**Material shown:**
-*-

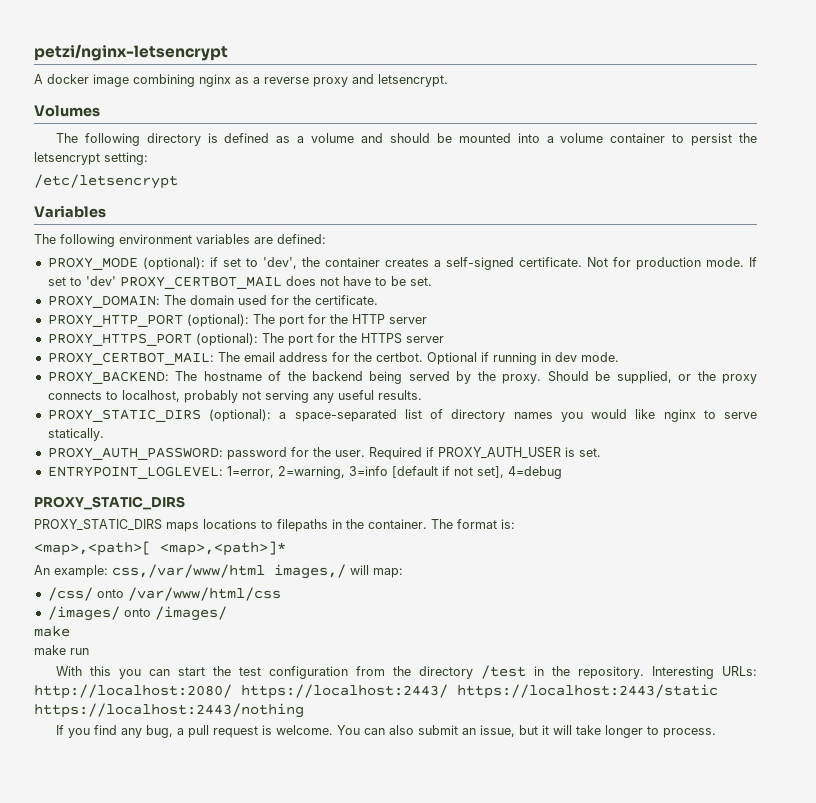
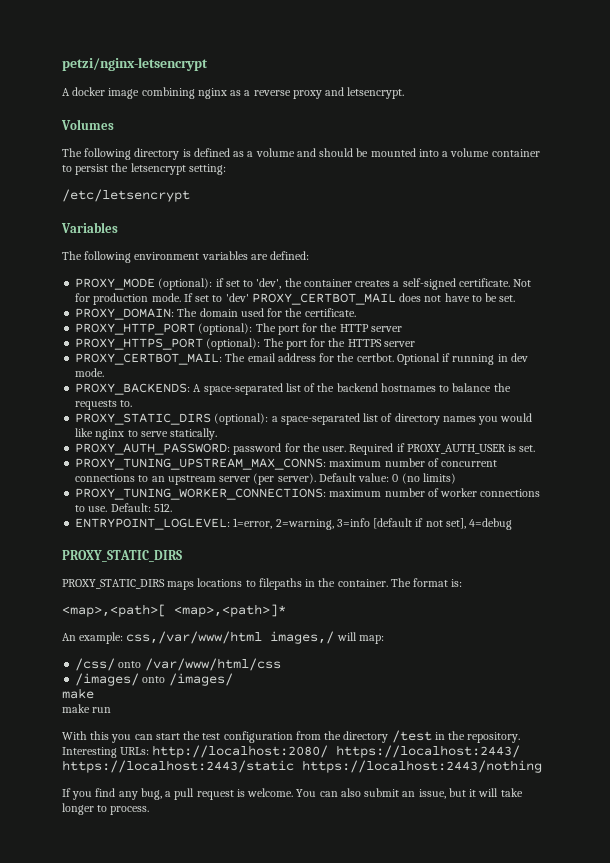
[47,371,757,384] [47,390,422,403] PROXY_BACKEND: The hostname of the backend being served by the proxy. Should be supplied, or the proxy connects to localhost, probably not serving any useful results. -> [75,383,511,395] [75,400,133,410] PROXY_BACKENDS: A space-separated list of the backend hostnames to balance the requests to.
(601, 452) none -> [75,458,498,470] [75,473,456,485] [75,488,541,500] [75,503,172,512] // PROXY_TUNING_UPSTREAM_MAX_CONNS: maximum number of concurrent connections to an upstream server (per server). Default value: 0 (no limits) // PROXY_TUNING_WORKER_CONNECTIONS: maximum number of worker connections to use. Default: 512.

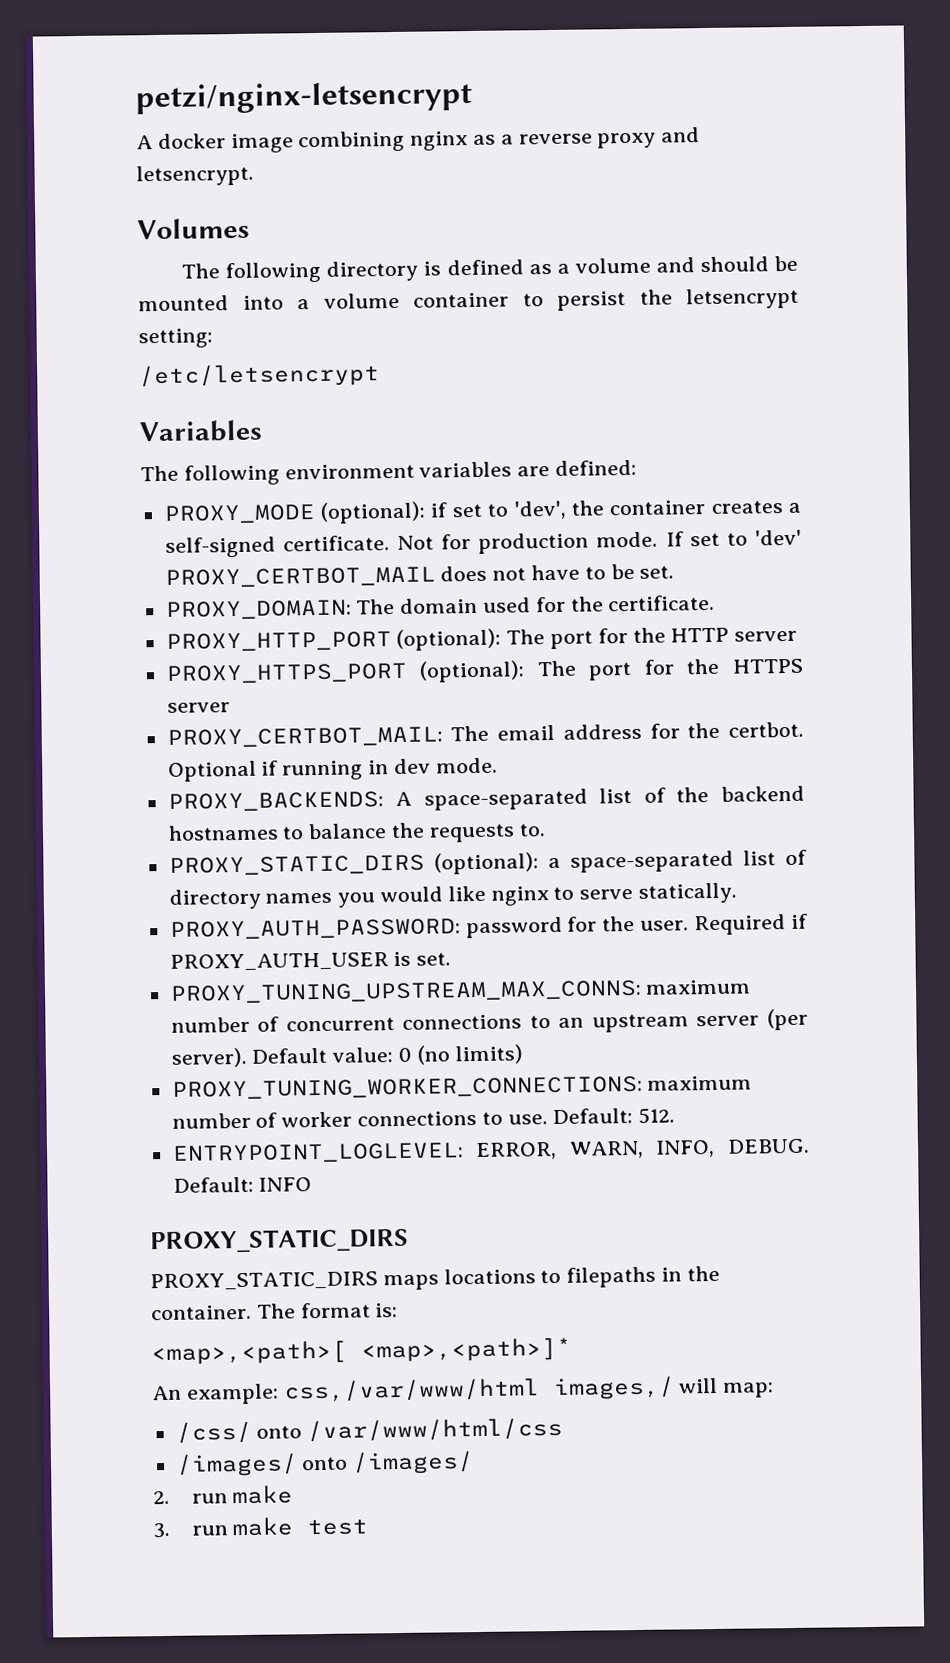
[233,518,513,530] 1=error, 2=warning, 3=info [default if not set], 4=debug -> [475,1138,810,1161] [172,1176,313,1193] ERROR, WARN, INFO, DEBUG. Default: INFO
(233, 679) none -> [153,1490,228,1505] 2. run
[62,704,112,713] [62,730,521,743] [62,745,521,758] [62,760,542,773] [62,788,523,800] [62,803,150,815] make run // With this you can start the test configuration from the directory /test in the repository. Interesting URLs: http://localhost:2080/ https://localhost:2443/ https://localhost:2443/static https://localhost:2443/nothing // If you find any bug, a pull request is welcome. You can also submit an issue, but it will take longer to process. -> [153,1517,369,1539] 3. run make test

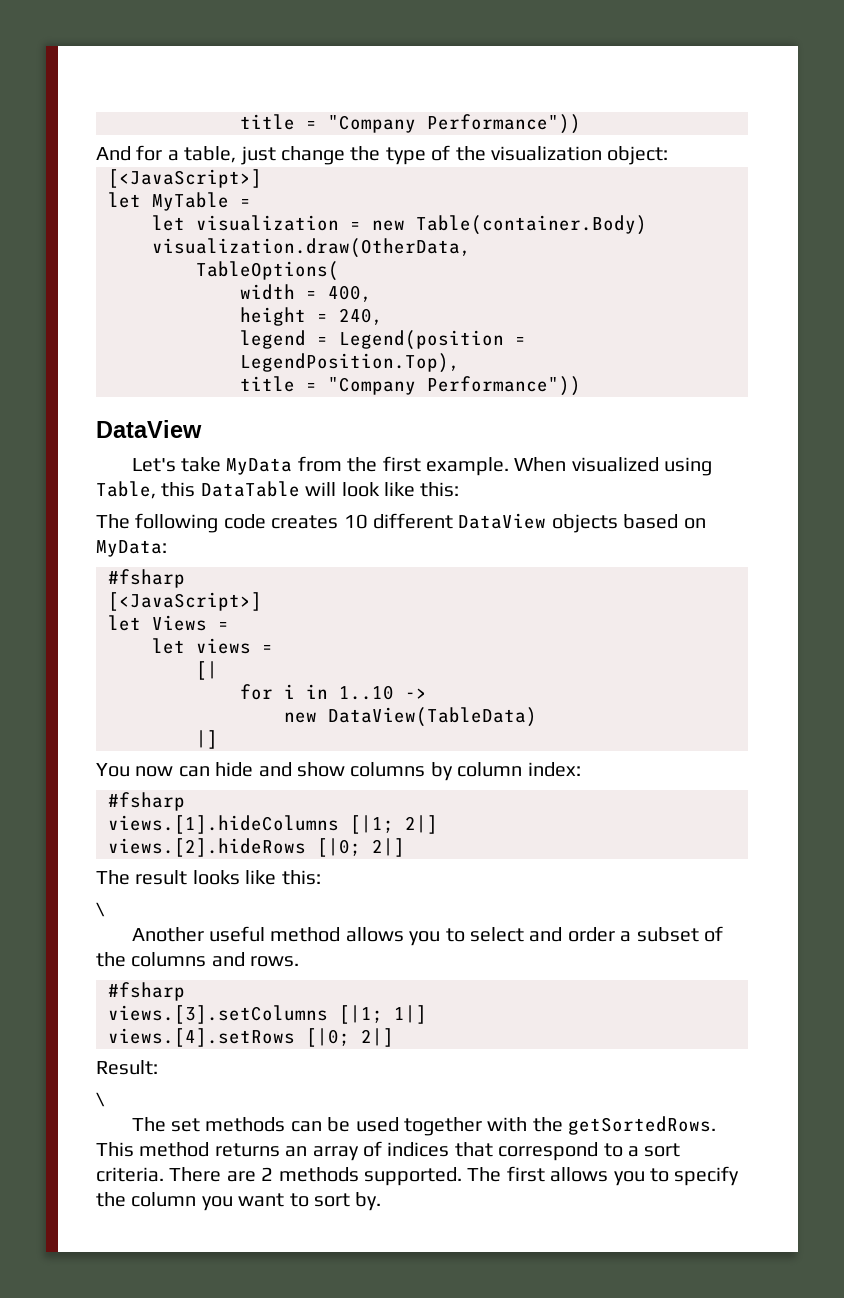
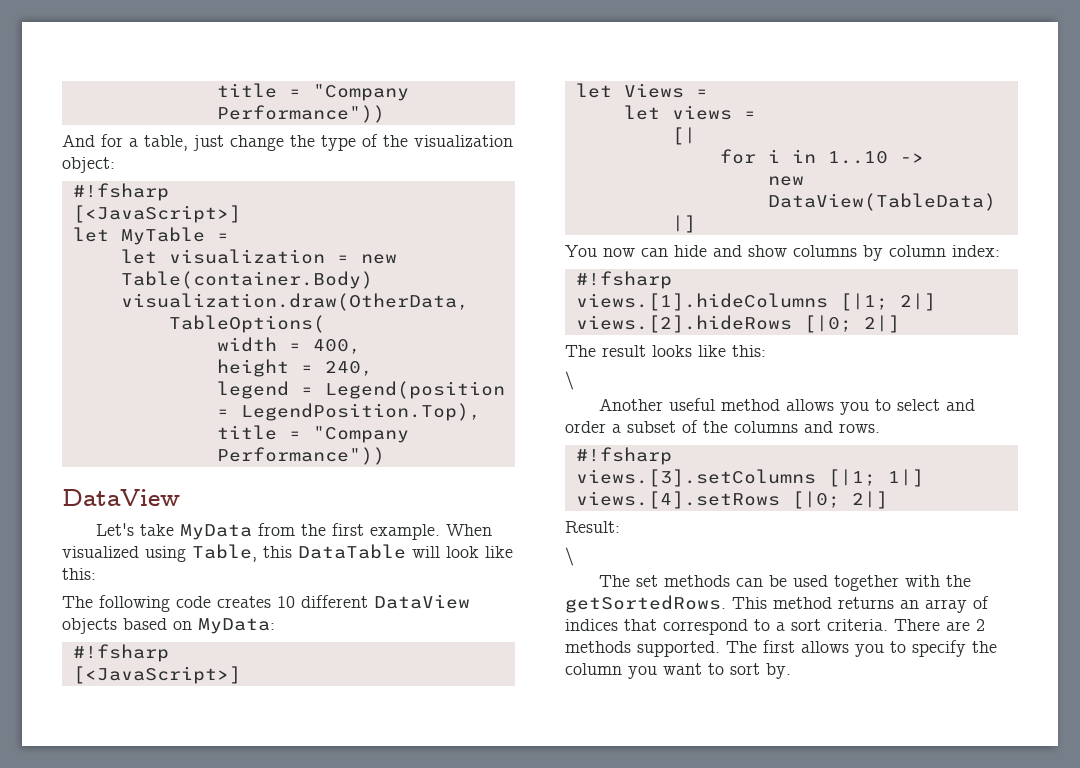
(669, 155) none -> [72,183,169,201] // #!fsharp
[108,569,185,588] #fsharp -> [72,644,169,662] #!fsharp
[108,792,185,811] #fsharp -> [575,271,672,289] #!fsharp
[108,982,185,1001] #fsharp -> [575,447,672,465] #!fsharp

-*-

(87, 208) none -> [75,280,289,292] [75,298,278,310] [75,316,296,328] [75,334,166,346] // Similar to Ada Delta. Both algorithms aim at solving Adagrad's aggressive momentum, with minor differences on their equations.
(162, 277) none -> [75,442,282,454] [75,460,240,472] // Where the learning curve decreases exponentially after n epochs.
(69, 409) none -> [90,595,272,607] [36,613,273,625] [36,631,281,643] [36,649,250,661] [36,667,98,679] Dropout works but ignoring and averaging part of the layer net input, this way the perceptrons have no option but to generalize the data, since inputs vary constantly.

-*-

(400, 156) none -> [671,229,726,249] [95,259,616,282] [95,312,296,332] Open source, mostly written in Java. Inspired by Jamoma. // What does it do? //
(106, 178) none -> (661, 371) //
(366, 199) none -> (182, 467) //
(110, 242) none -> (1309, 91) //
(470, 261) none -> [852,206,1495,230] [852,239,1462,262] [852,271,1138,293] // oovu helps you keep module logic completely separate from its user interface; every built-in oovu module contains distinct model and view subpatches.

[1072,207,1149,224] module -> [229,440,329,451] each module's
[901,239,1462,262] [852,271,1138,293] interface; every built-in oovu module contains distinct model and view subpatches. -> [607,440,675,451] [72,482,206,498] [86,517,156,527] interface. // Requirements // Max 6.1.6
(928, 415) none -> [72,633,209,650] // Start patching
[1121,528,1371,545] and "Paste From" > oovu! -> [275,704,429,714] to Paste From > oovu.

-*-

**Aim of the task:** Within the listing above, print exactly the stretch beginning at the line that contains "[233,518,513,530] 1=error, 2=warning, 3=info" and finishing at the line that contains "[108,982,185,1001] #fsharp ->", ends kept, pictures left out, and nothing more.

**Task response:**
[233,518,513,530] 1=error, 2=warning, 3=info [default if not set], 4=debug -> [475,1138,810,1161] [172,1176,313,1193] ERROR, WARN, INFO, DEBUG. Default: INFO
(233, 679) none -> [153,1490,228,1505] 2. run
[62,704,112,713] [62,730,521,743] [62,745,521,758] [62,760,542,773] [62,788,523,800] [62,803,150,815] make run // With this you can start the test configuration from the directory /test in the repository. Interesting URLs: http://localhost:2080/ https://localhost:2443/ https://localhost:2443/static https://localhost:2443/nothing // If you find any bug, a pull request is welcome. You can also submit an issue, but it will take longer to process. -> [153,1517,369,1539] 3. run make test

(669, 155) none -> [72,183,169,201] // #!fsharp
[108,569,185,588] #fsharp -> [72,644,169,662] #!fsharp
[108,792,185,811] #fsharp -> [575,271,672,289] #!fsharp
[108,982,185,1001] #fsharp -> [575,447,672,465] #!fsharp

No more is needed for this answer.